The text was updated successfully, but these errors were encountered:

svlandeg · 2019-10-28T16:39:48Z

Hi @petulla , sorry to hear you're running into issues!

I think it would be good to try the pipeline by only parsing part of the data. Wikipedia is quite huge, so the training file you've created will likely be quite huge, too. Can you try setting the limit parameter to something small (2000 orso) to start, just to check if the pipeline runs?

[EDIT]: I mean only in the second step. Looks like the first step went just fine so let's not touch that data :-)

petulla · 2019-10-28T16:44:04Z

@svlandeg I'll give it a shot. Which parameter is limit? https://github.com/explosion/spaCy/blob/master/bin/wiki_entity_linking/wikidata_train_entity_linker.py#L29-L38 I see limit in the step 1.

Edit I assume you mean train_inst/dev_inst here? Running now with those set to 2000.

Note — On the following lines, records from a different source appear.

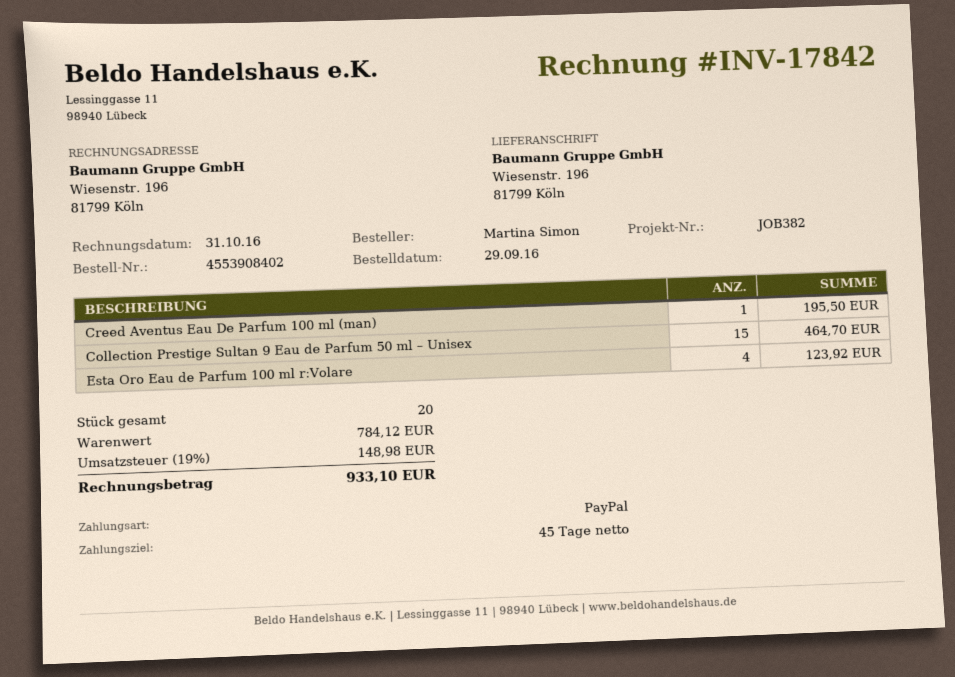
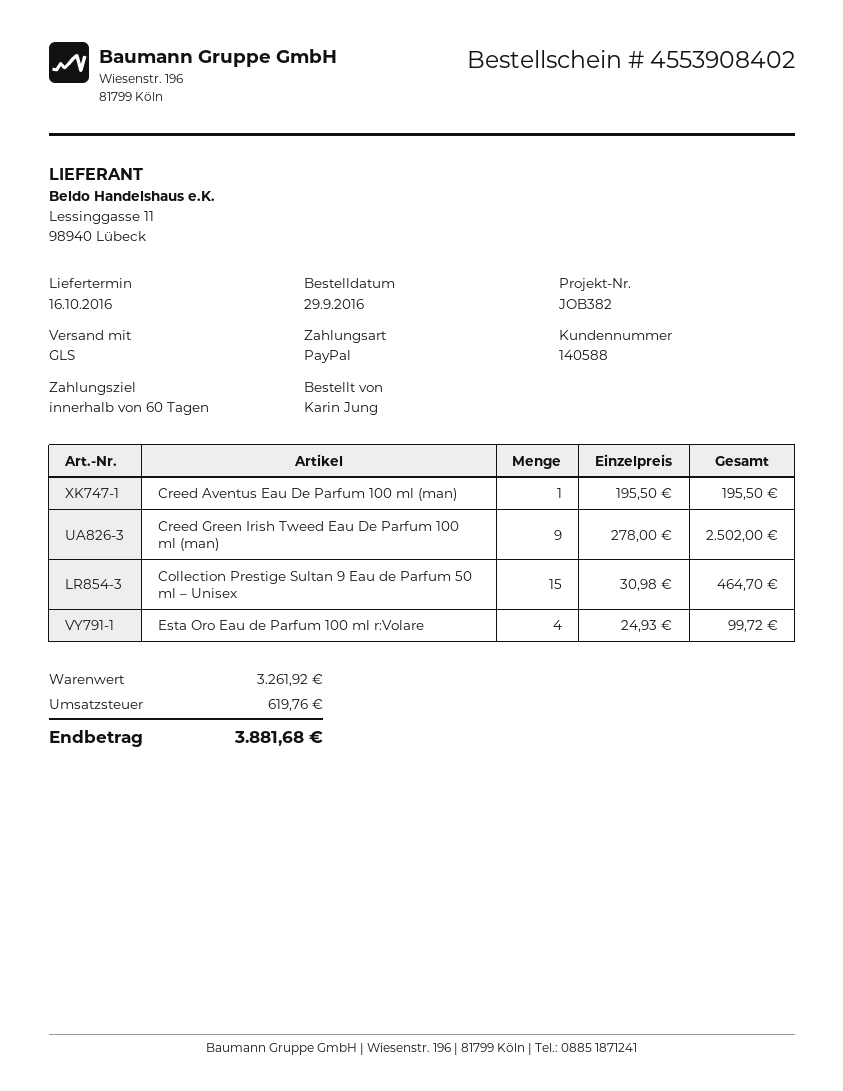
payment terms: 45 days -> 60 days
ordered by: Martina Simon -> Karin Jung
Esta Oro Eau de Parfum 100 ml r:Volare: 4 for 123.92 -> 4 for 99.72
Creed Green Irish Tweed Eau De Parfum 100 ml (man): none -> 9 for 2502.00
subtotal: 784.12 -> 3261.92
tax: 148.98 -> 619.76
total: 933.10 -> 3881.68

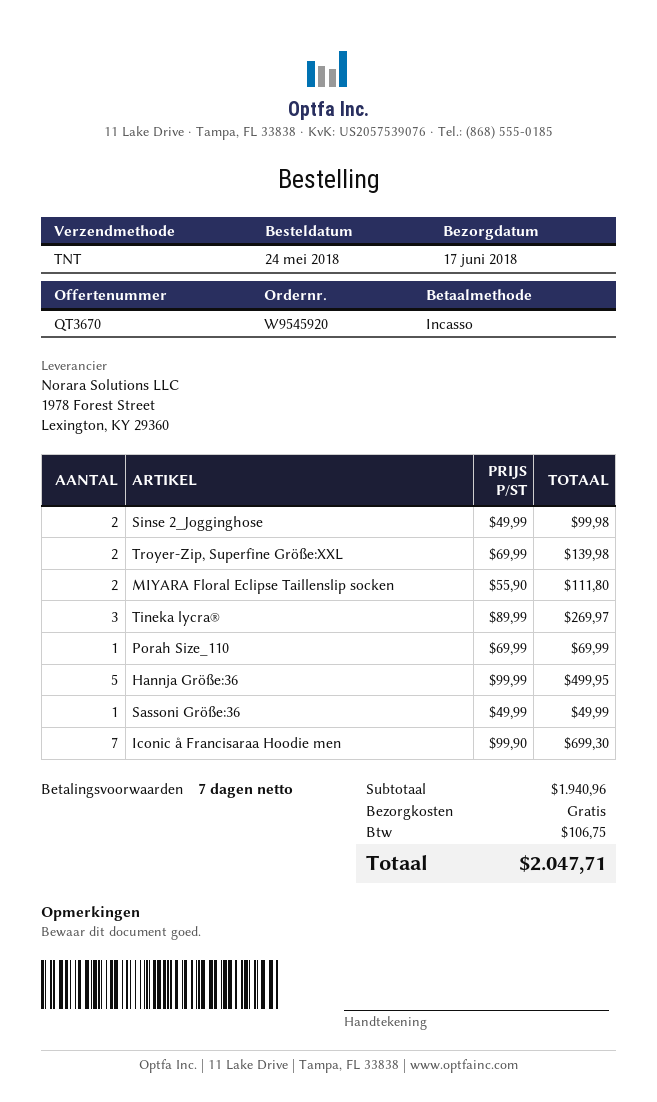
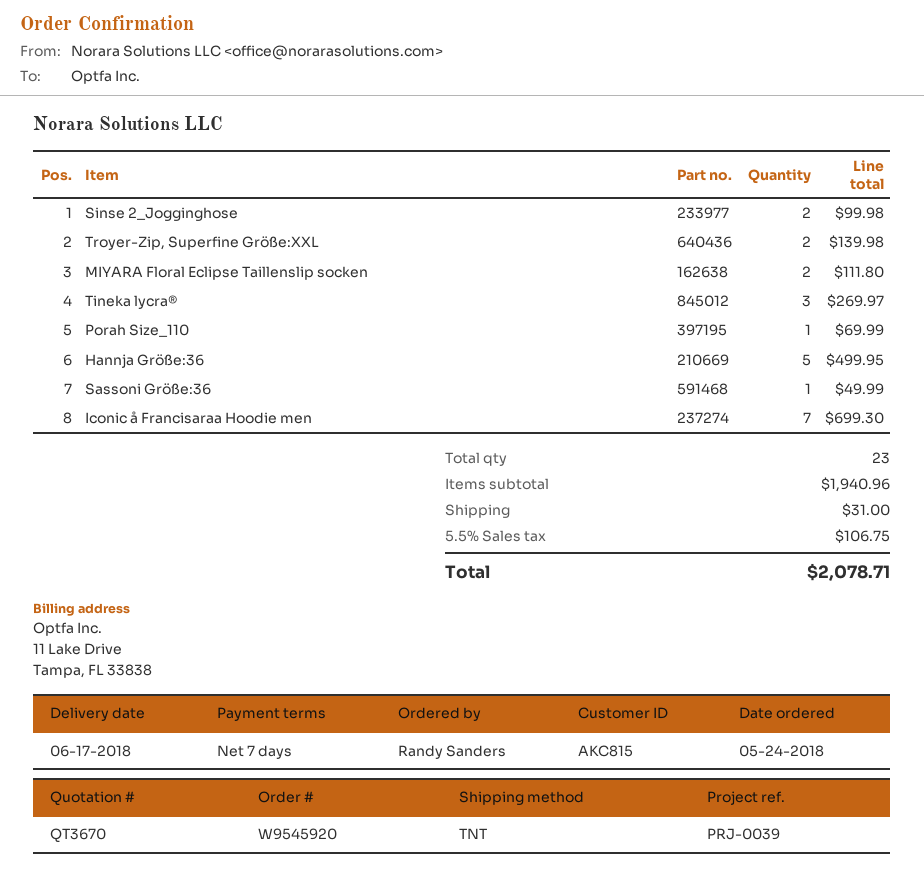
shipping: 0.00 -> 31.00
total: 2047.71 -> 2078.71

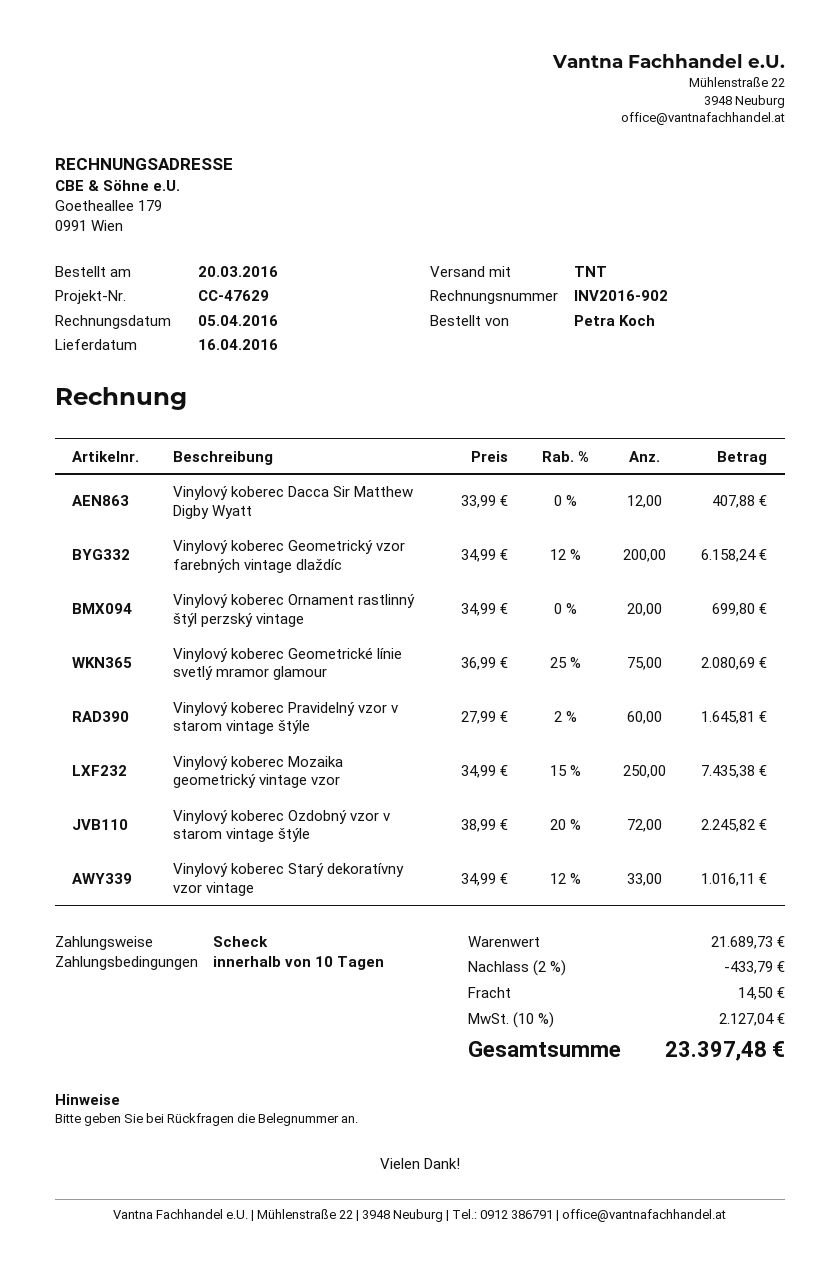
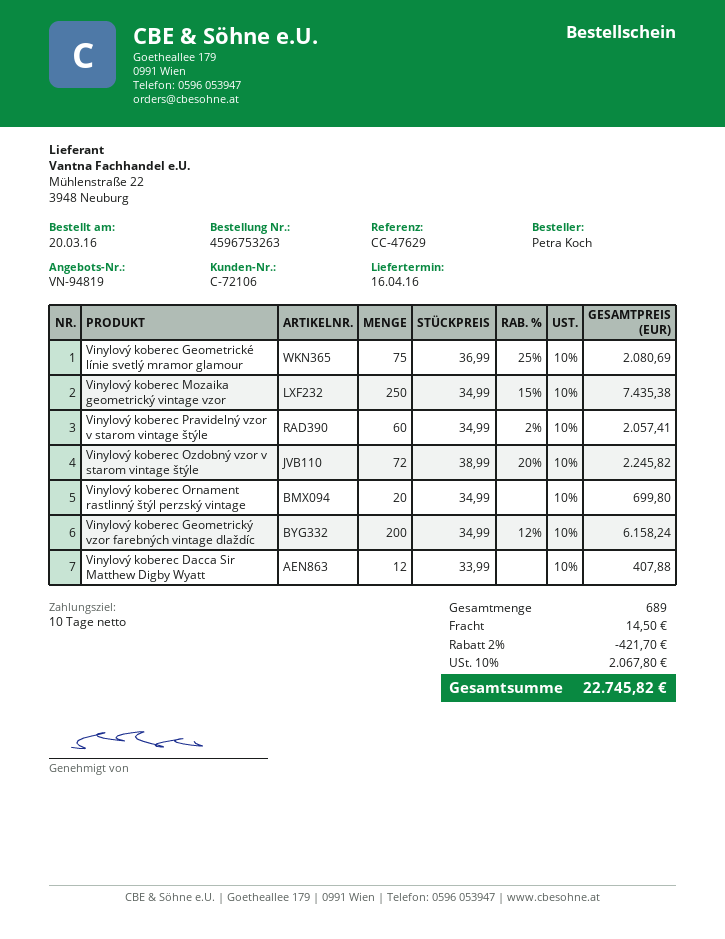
Vinylový koberec Pravidelný vzor v starom vintage štýle: 60 x 27.99 - 2% = 1645.81 -> 60 x 34.99 - 2% = 2057.41
Vinylový koberec Starý dekoratívny vzor vintage: 33 x 34.99 - 12% = 1016.11 -> none
discount: 2% = 433.79 -> 2% = 421.70
tax: 10% = 2127.04 -> 10% = 2067.80
total: 23397.48 -> 22745.82

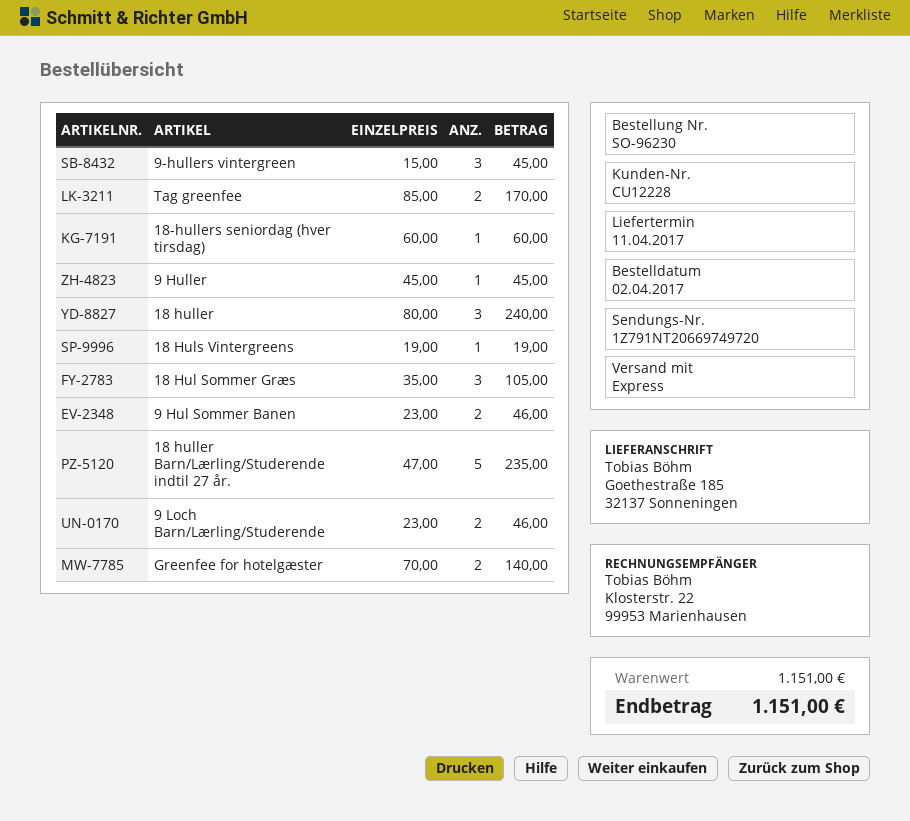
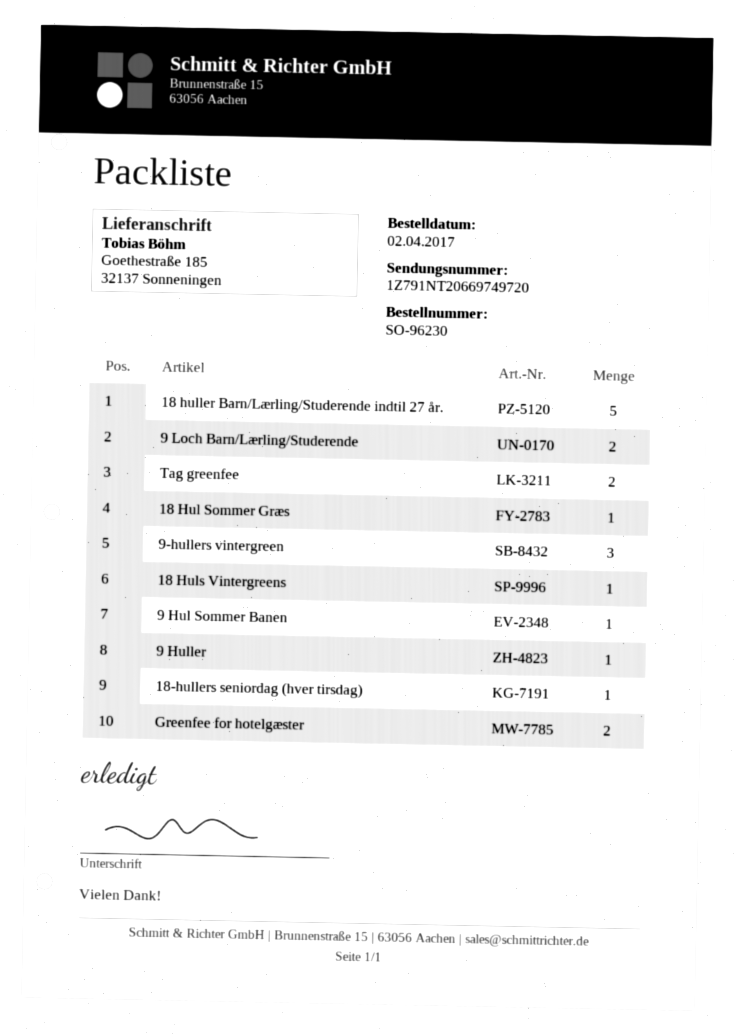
18 huller: 3 -> none
18 Hul Sommer Græs: 3 -> 1
9 Hul Sommer Banen: 2 -> 1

petulla · 2019-10-28T17:03:58Z

@svlandeg That worked:

I1028 13:03:02.262120 4559787456 wikidata_train_entity_linker.py:189] ent Galaxy ORG Q321
I1028 13:03:02.262177 4559787456 wikidata_train_entity_linker.py:189] ent Douglas Adams PERSON Q42
I1028 13:03:02.262225 4559787456 wikidata_train_entity_linker.py:189] ent Douglas PERSON Q18569
I1028 13:03:02.262270 4559787456 wikidata_train_entity_linker.py:189] ent China GPE Q148
I1028 13:03:02.262312 4559787456 wikidata_train_entity_linker.py:189] ent Brazil GPE Q155
I1028 13:03:02.262353 4559787456 wikidata_train_entity_linker.py:189] ent Doug PERSON Q2426198
I1028 13:03:02.262412 4559787456 wikidata_train_entity_linker.py:189] ent Arthur Dent PERSON Q613901
I1028 13:03:02.262453 4559787456 wikidata_train_entity_linker.py:189] ent Dougledydoug PERSON NIL
I1028 13:03:02.262493 4559787456 wikidata_train_entity_linker.py:189] ent George Washington PERSON Q23
I1028 13:03:02.262533 4559787456 wikidata_train_entity_linker.py:189] ent Homer Simpson PERSON Q7810
I1028 13:03:02.262586 4559787456 wikidata_train_entity_linker.py:159] STEP 6: Writing trained NLP to output2/nlp
I1028 13:03:16.456601 4559787456 wikidata_train_entity_linker.py:162] Done!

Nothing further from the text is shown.